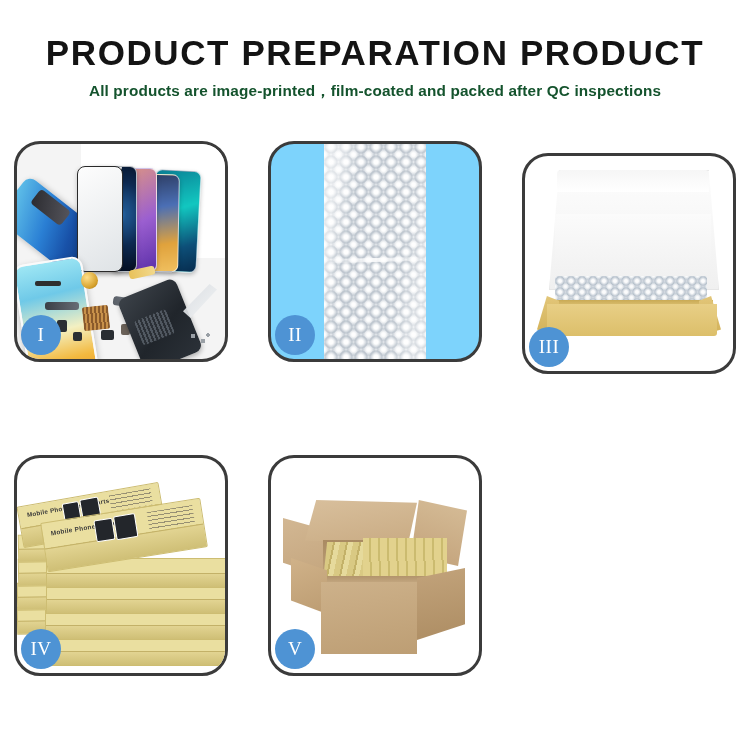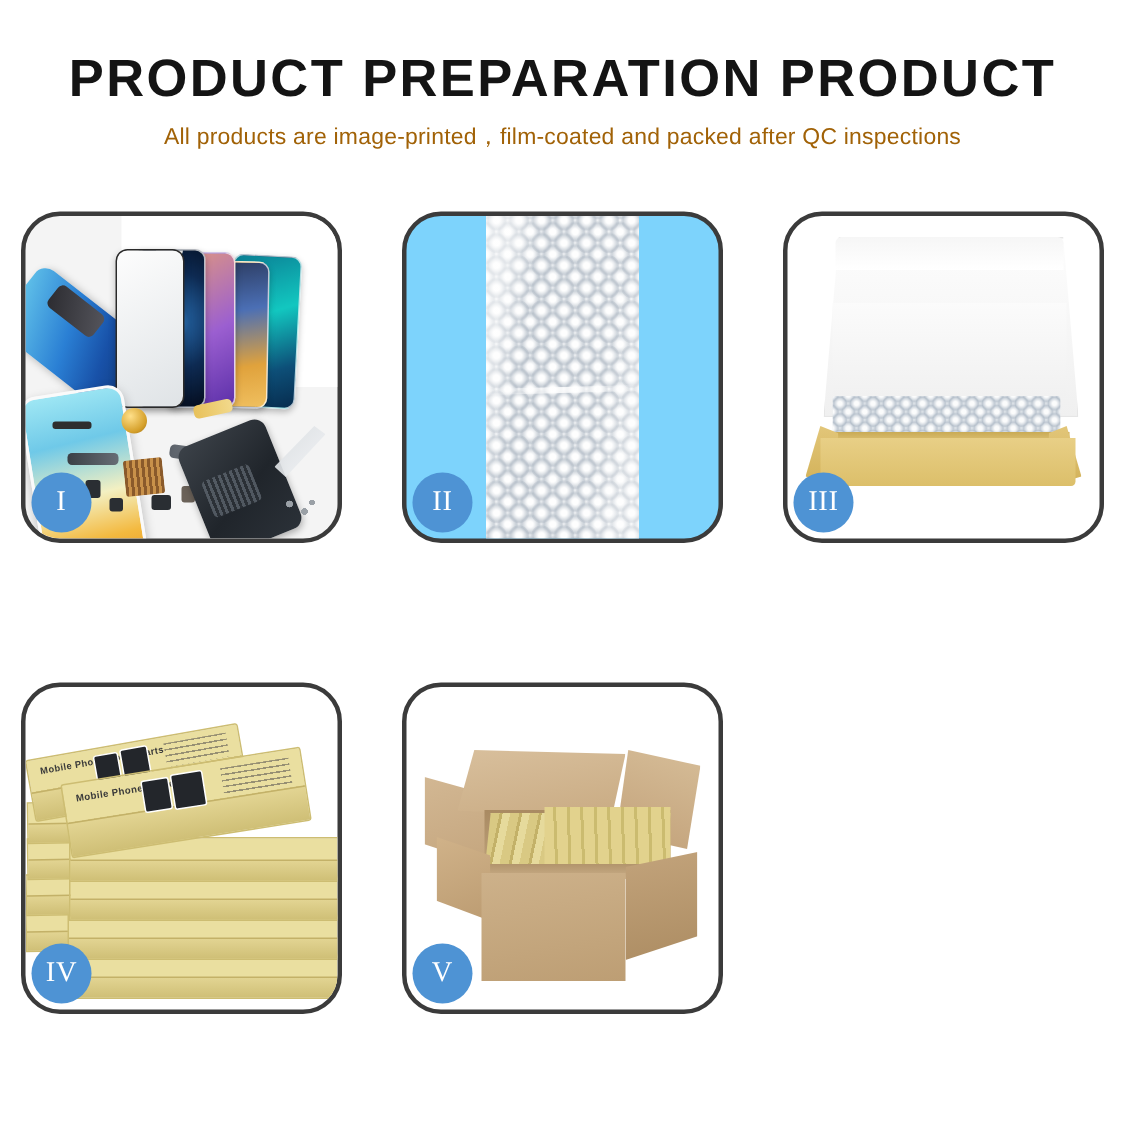--- a/index.html
+++ b/index.html
@@ -34,9 +34,9 @@
     margin-top: 9px;
     font-family: "Liberation Sans", sans-serif;
     font-size: 15.3px;
-    font-weight: 400;
+    font-weight: 700;
     letter-spacing: 0.15px;
-    color: #a16207;
+    color: #14532d;
     white-space: nowrap;
   }
 

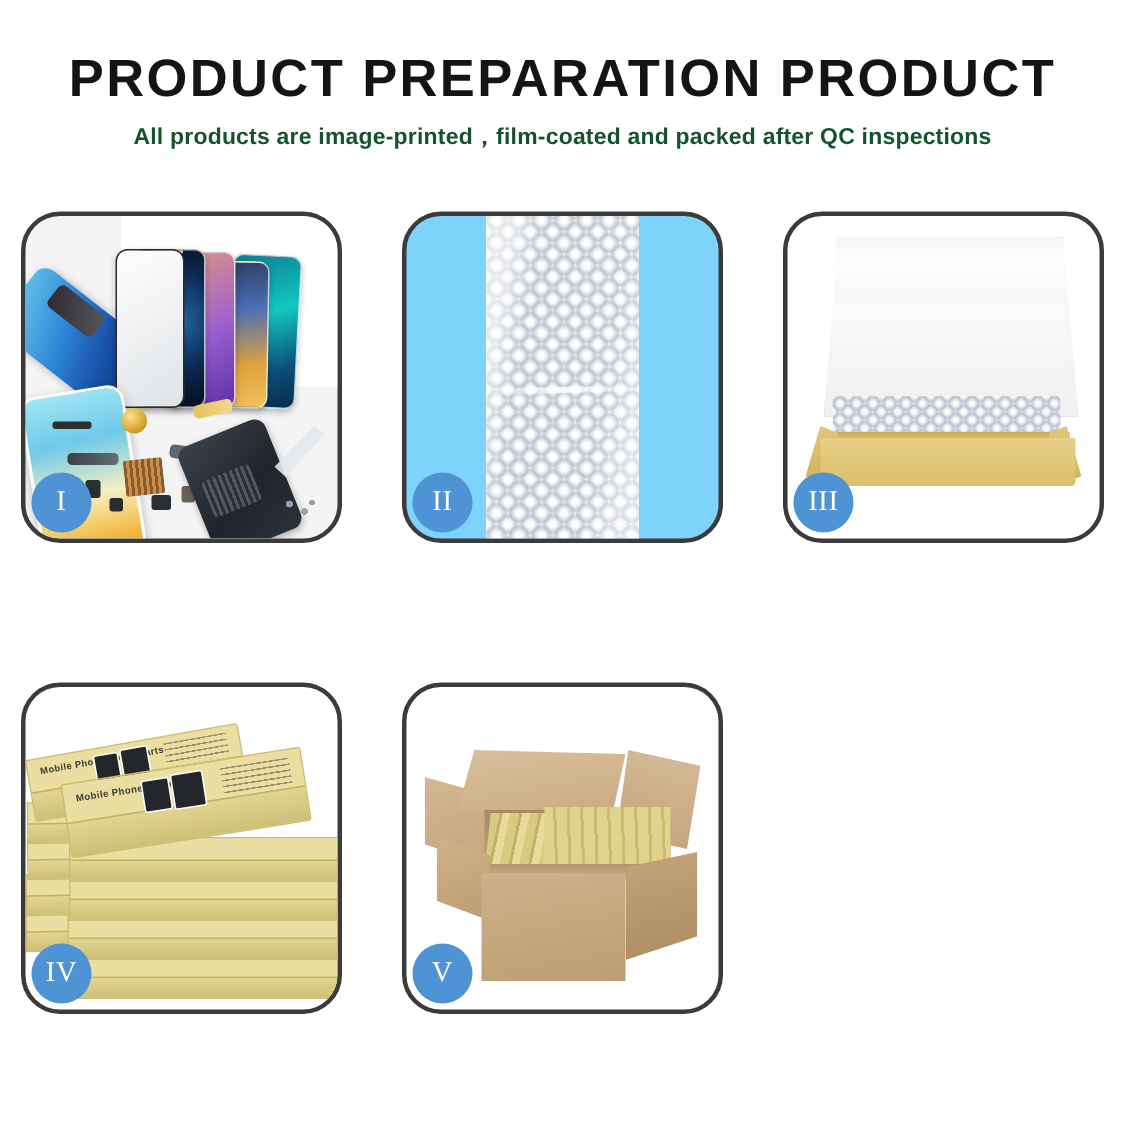--- a/index.html
+++ b/index.html
@@ -223,7 +223,7 @@
   }
 
   
-  .p3 { background:#ffffff; }
+  .p3 { background:#ffffff;margin-top:12px; }
   .b3-lidback {
     position:absolute; left:24px; top:14px; width:168px; height:118px;
     background: linear-gradient(180deg,#fdfdfd,#f0f0f0);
•••••
Across the listing, how many lines hold "font"? The answer must be the number only.

SOLUTION FOR THIS PROBLEM
4